COLUMBUS, Ohio (WCMH) — Redistricting is an ongoing battle at the Ohio Statehouse, even after the midterm elections have come and gone.
District maps were struck down by the Ohio Supreme Court several times before this year’s midterm elections, increasing the supermajority Republicans hold in the statehouse.
“The legislature at this point, 67% of the House seats are going to be Republican and almost 80% will be Republican on the Senate side,” Rep. Allison Russo (D-Upper Arlington) said. “That is not where Ohio is. Ohio continues to be a rigged state, gerrymandering absolutely has an impact.”
“Those maps favored Democrats,” Rep. Bill Seitz (R-Cincinnati) said. “We had a number of seats where our candidates prevailed in a district, at least according to the index, that was a Democrat district.”
Jen Miller from League of Women Voters of Ohio said the maps will likely start to get redrawn in the new year once the new general assembly is seated. However, she thinks the only way to ensure fair maps is by taking politicians out of the process.

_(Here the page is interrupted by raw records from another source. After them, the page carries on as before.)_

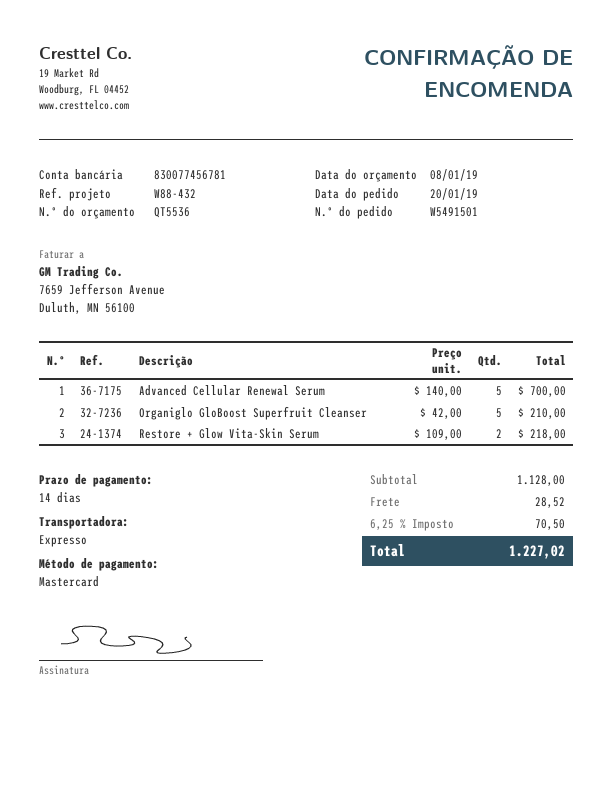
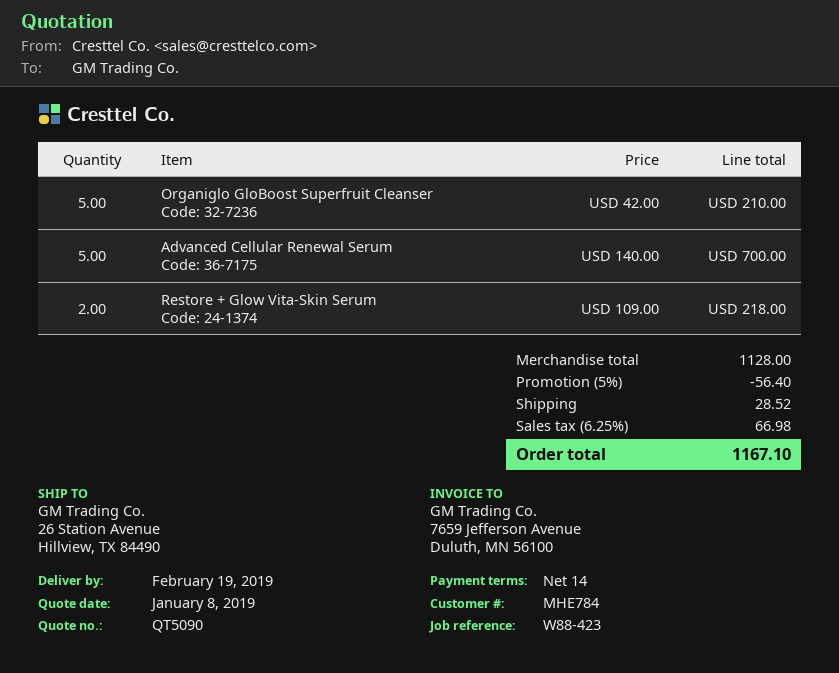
quote number: QT5536 -> QT5090
reference: W88-432 -> W88-423
discount: none -> 5% = 56.40
tax: 6.25% = 70.50 -> 6.25% = 66.98
total: 1227.02 -> 1167.10

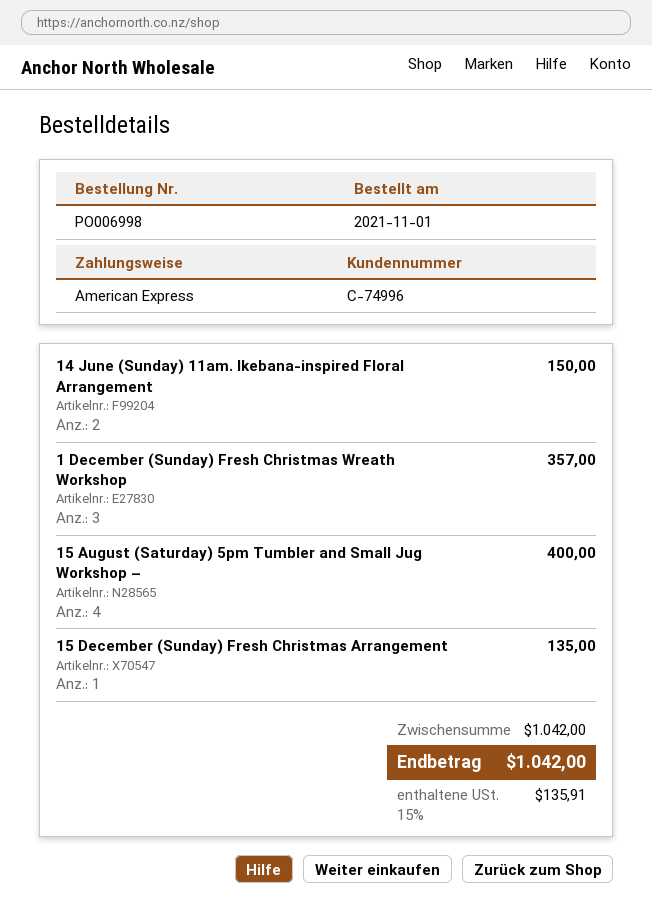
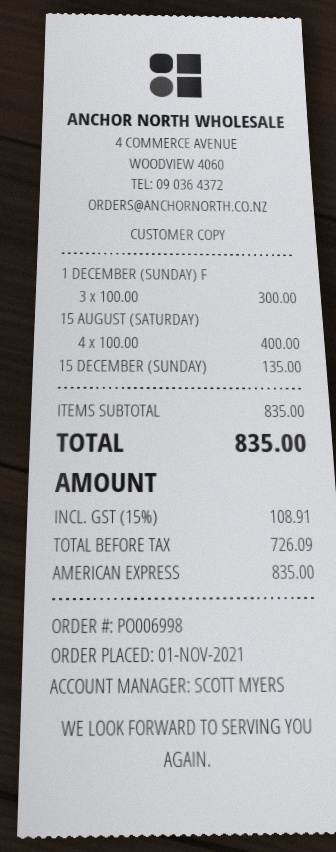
14 June (Sunday) 11am. Ikebana-inspired Floral Arrangement: 2 for 150.00 -> none
1 December (Sunday) Fresh Christmas Wreath Workshop: 3 for 357.00 -> 3 for 300.00
subtotal: 1042.00 -> 835.00
tax: 15% = 135.91 -> 15% = 108.91
total: 1042.00 -> 835.00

“We need to have college professors and community leaders and face leaders, just a diverse group of people,” Miller said. “We need a balance of Democrats, Republicans and independents who are making these maps. And then I think we will finally see an end to gerrymandering.”
“When you win every statewide executive office, all three Supreme Court races, the U.S Senate race, those are statewide elections in which the Republicans won,” Seitz said. “You cannot have a gerrymander if it is a statewide election.”
Miller said drawing maps should not be political.
“It is not about whether its red or blue, it’s about are voters being respected, are we seeing districts that keep communities together that represent the people of Ohio,” Miller said. “Instead, what we have are districts that have been sliced and diced.”
Speaker Bob Cupp previously said the maps used in the Midterm Election are two-year maps. Miller said that was an agreeable assessment, but it is time to get started on new ones.